Starting Christmas Early.

As it’s only six weeks to Christmas, may I start my Christmas rants now please? (I’ve got nothing better to write about and I’m tired, so I might as well.)

The walk was uneventful tonight, apart from the racket being created by a bunch of evidently disgruntled cows somewhere away in the darkness on the river side of Mill Lane. And guess what occurred to me: a line from Away in a Manger, that’s what.

The cattle are lowing, the baby awakes
The little Lord Jesus no crying he makes.

Isn’t that just the most vomit-inducing pile of old dingoes’ droppings you ever heard? Children deserve better than to be subjected to it. And do you realise that if the bloke who wrote it (or ‘sicked it up’ as they say in my part of the world) were still alive, he’d be getting royalties on it?!

I loved Christmas carols when I was a kid, but I could never stand Away in a Manger even then. My favourite, in spite of having been a keen Christian up to the age of about twelve, was always The Holly and the Ivy with all its evident pagan symbolism.

(Thinks: this guy gets depressed in the autumn and doesn’t recognise Christmas. He really must be strange.)

Well, actually, I do recognise Christmas as a colourful cultural tradition which infuses the air with a nice energy. It’s when I treat myself to a bottle of port, a pack of cigars and something a bit more expensive for dinner. What I don’t do is celebrate it. I celebrate Beltane, St John’s Eve (in honour of Aine) and the winter solstice.

And unless I suddenly and unaccountably turn into a nice person, I expect there’ll be more Christmas rants to come.

2 comments:

Wendy S. said...

Rant away...I'm in a very Scrooge like mood this year.

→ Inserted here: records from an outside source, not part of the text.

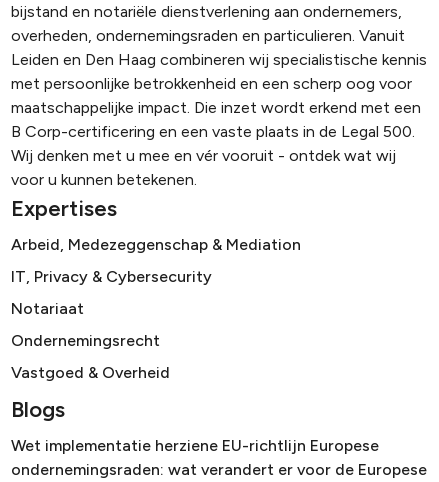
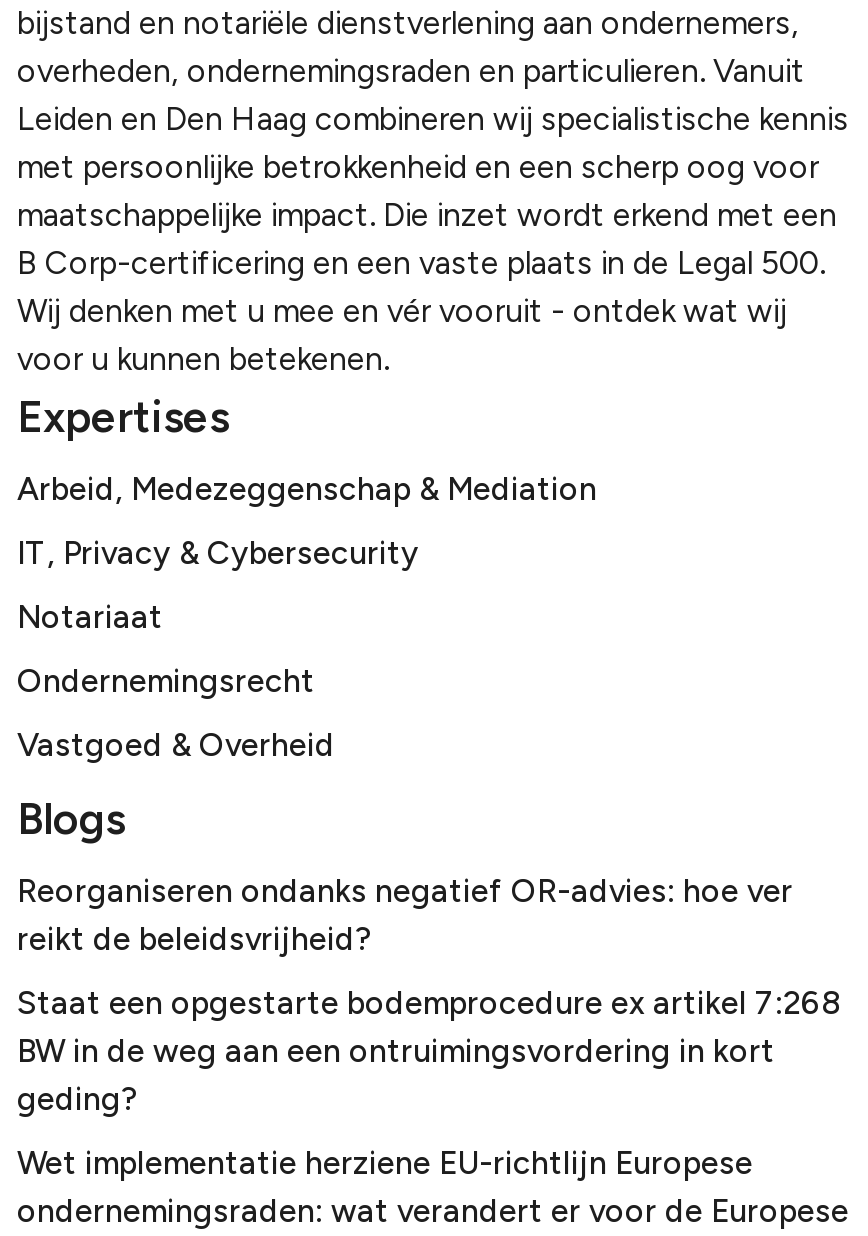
+ Reorganiseren ondanks negatief OR-advies: hoe ver
+ reikt de beleidsvrijheid?
+ Staat een opgestarte bodemprocedure ex artikel 7:268
+ BW in de weg aan een ontruimingsvordering in kort
+ geding?
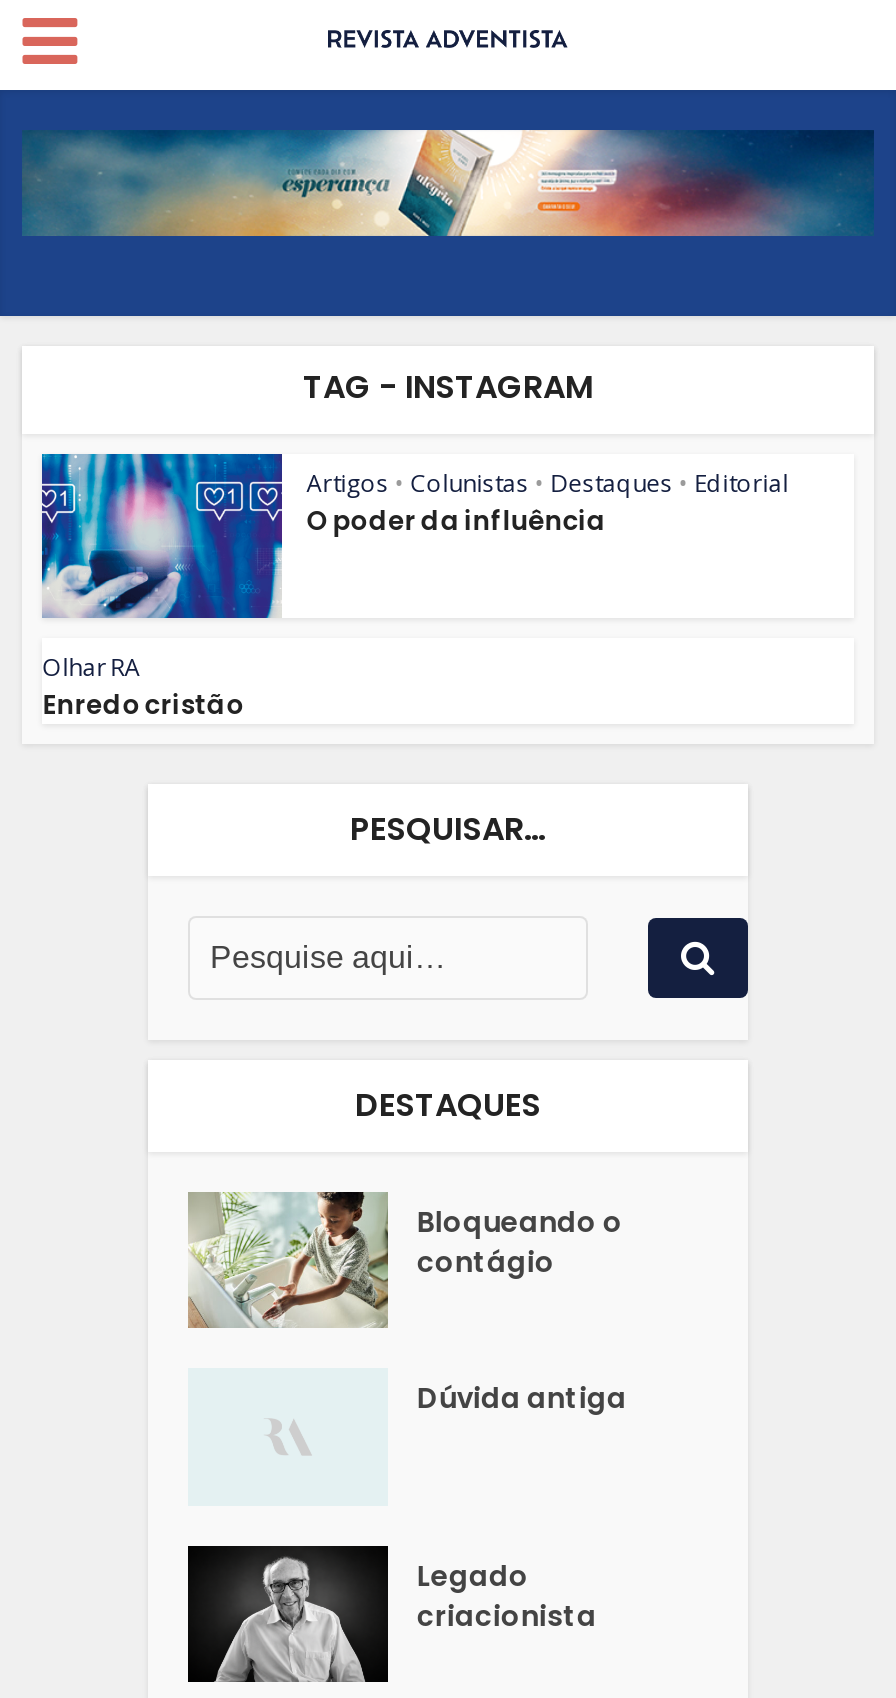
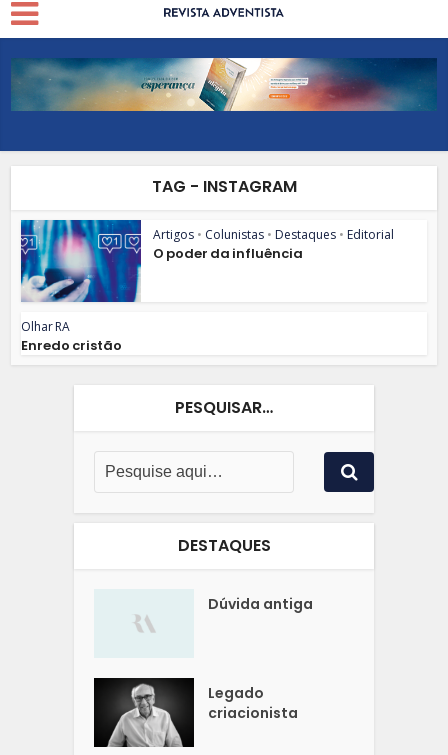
- [image]
- Bloqueando o
- contágio
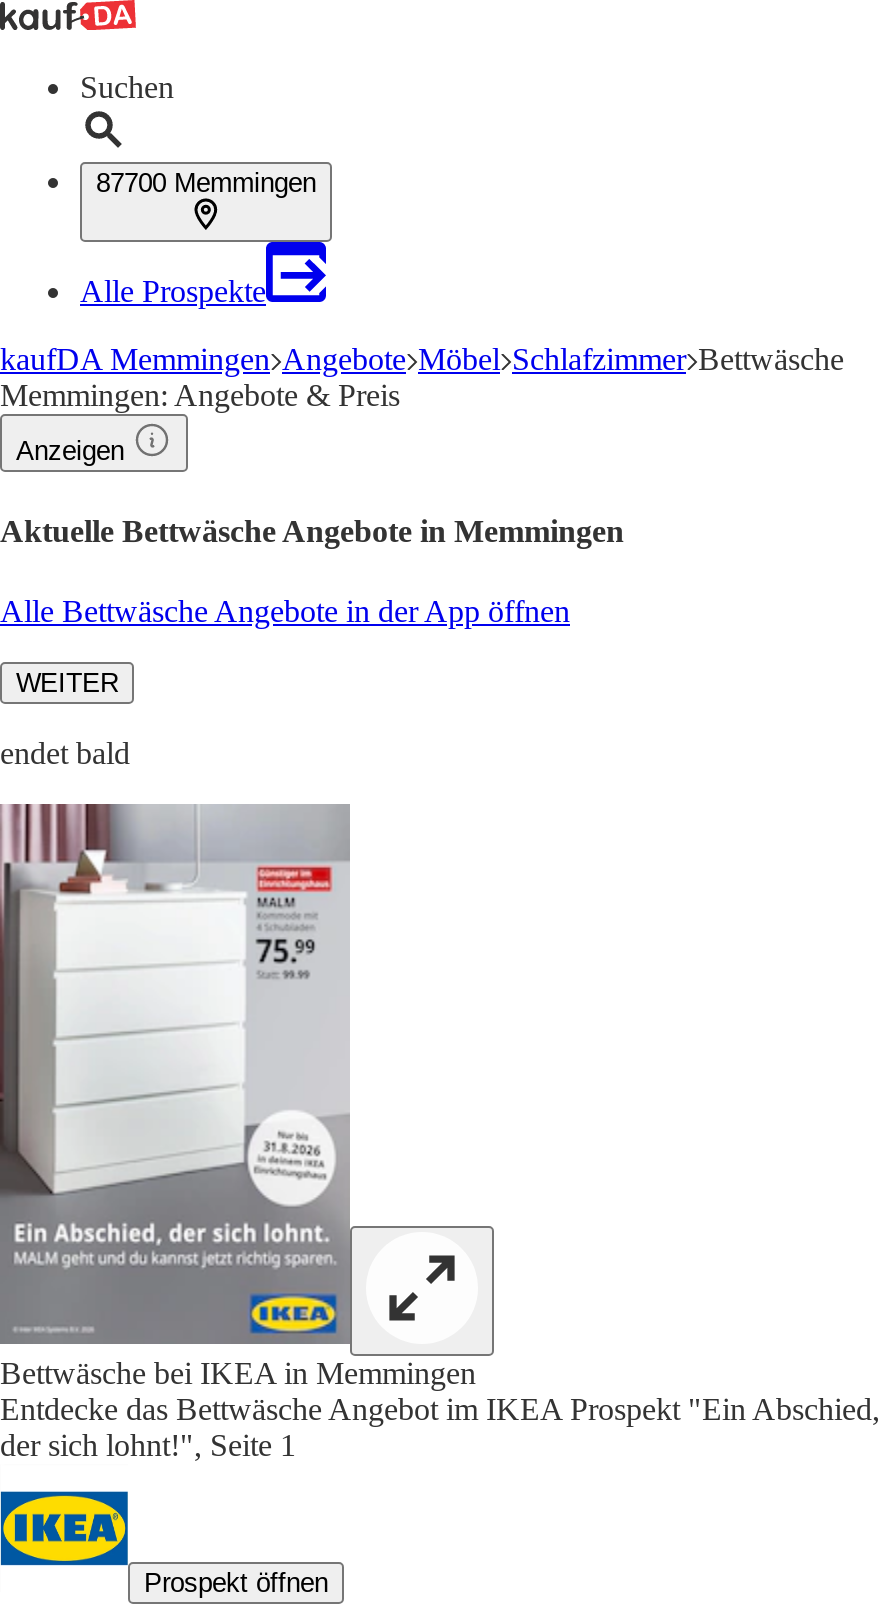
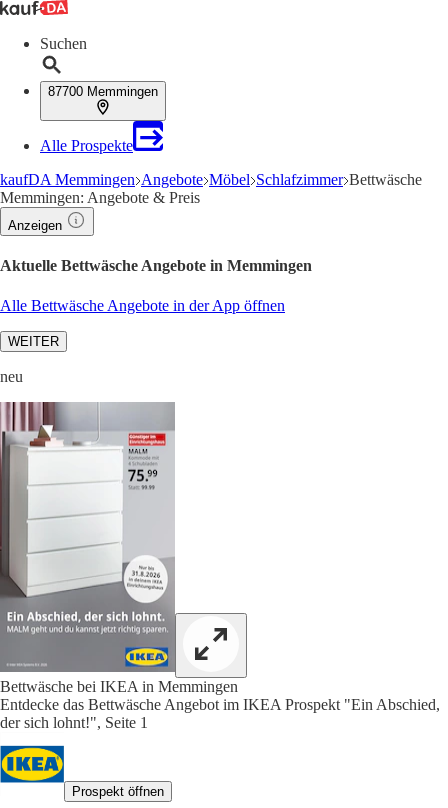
- endet bald
+ neu
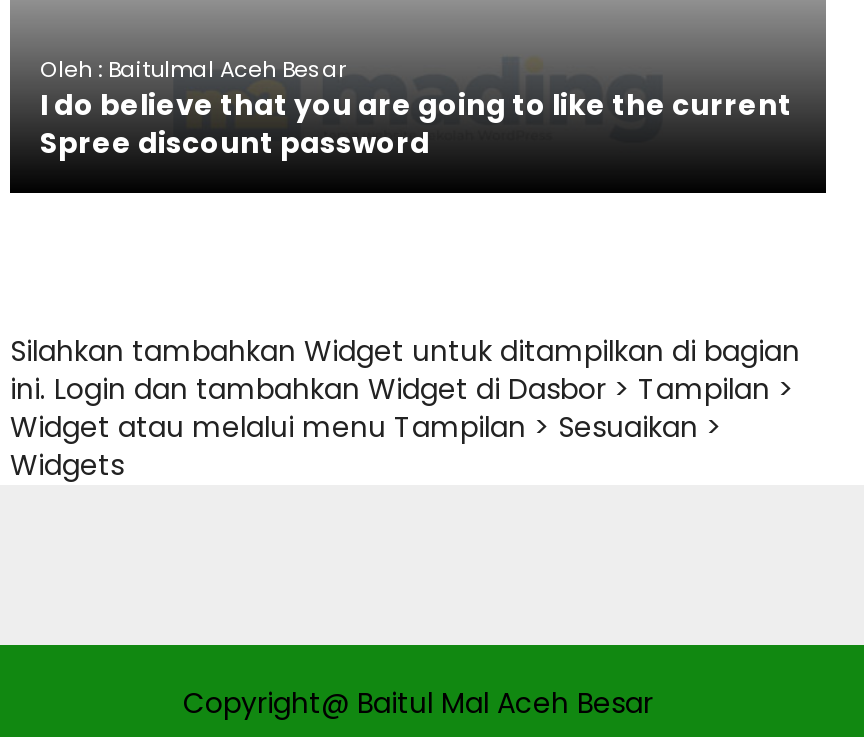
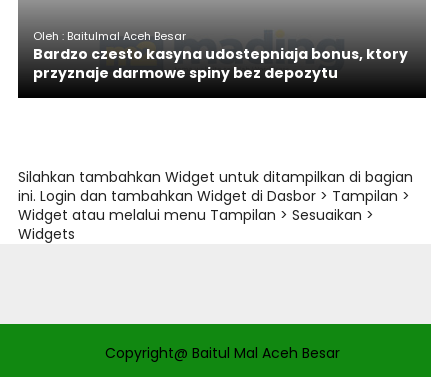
- I do believe that you are going to like the current
- Spree discount password
+ Bardzo czesto kasyna udostepniaja bonus, ktory
+ przyznaje darmowe spiny bez depozytu
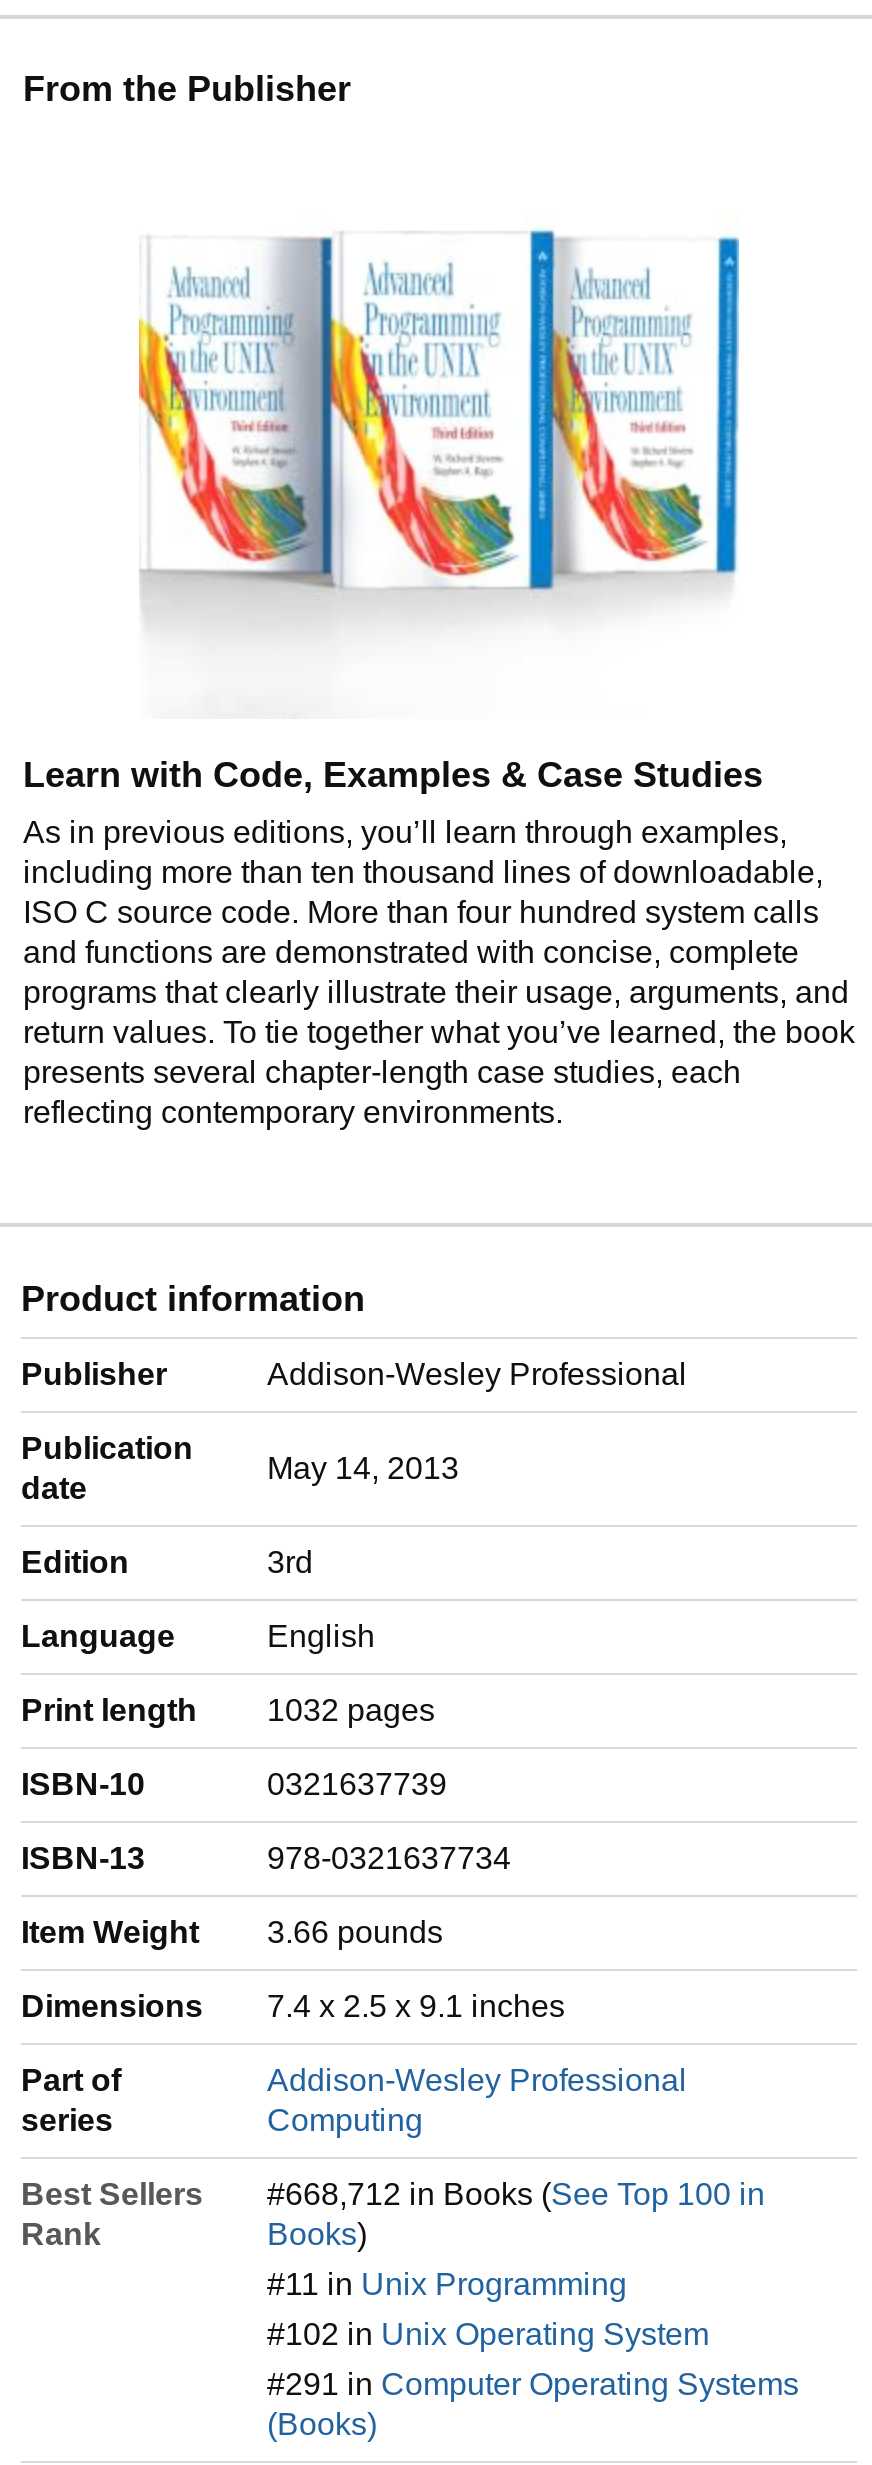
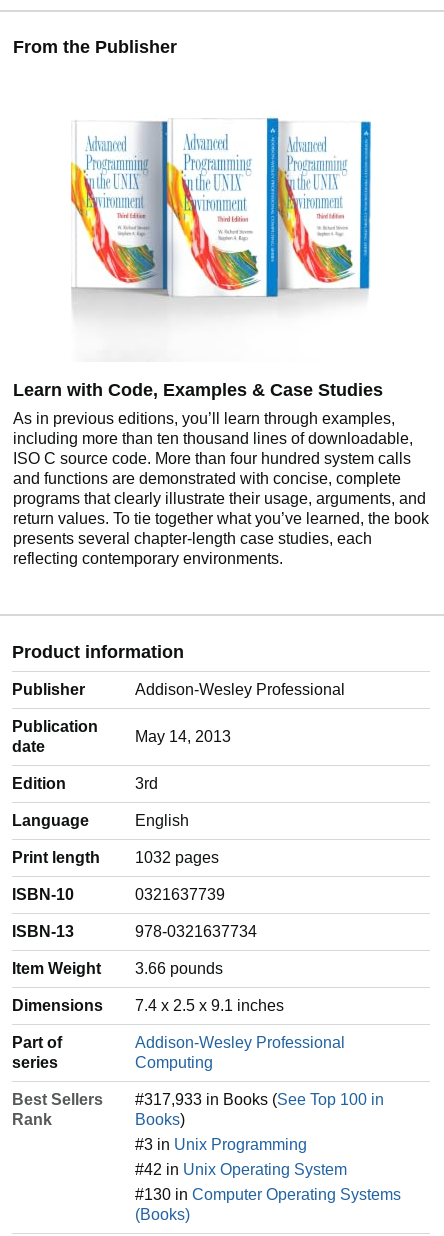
- #668,712 in Books (See Top 100 in
+ #317,933 in Books (See Top 100 in

- #11 in Unix Programming
+ #3 in Unix Programming

- #102 in Unix Operating System
+ #42 in Unix Operating System

- #291 in Computer Operating Systems
+ #130 in Computer Operating Systems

It feels unsettling but I can never force myself into all the gaiety esp. while stores are playing Christmas muzac.

JJ said...

I suppose my attitude to Christmas comes down to this:

I have no interest in the religious side of it, I have no time for the commercial side of it (and it's the commercial side that generally drives the artificial sense of gaiety,) but I do like the colour, the lights, and the fact that there's a sense of common engagement among people.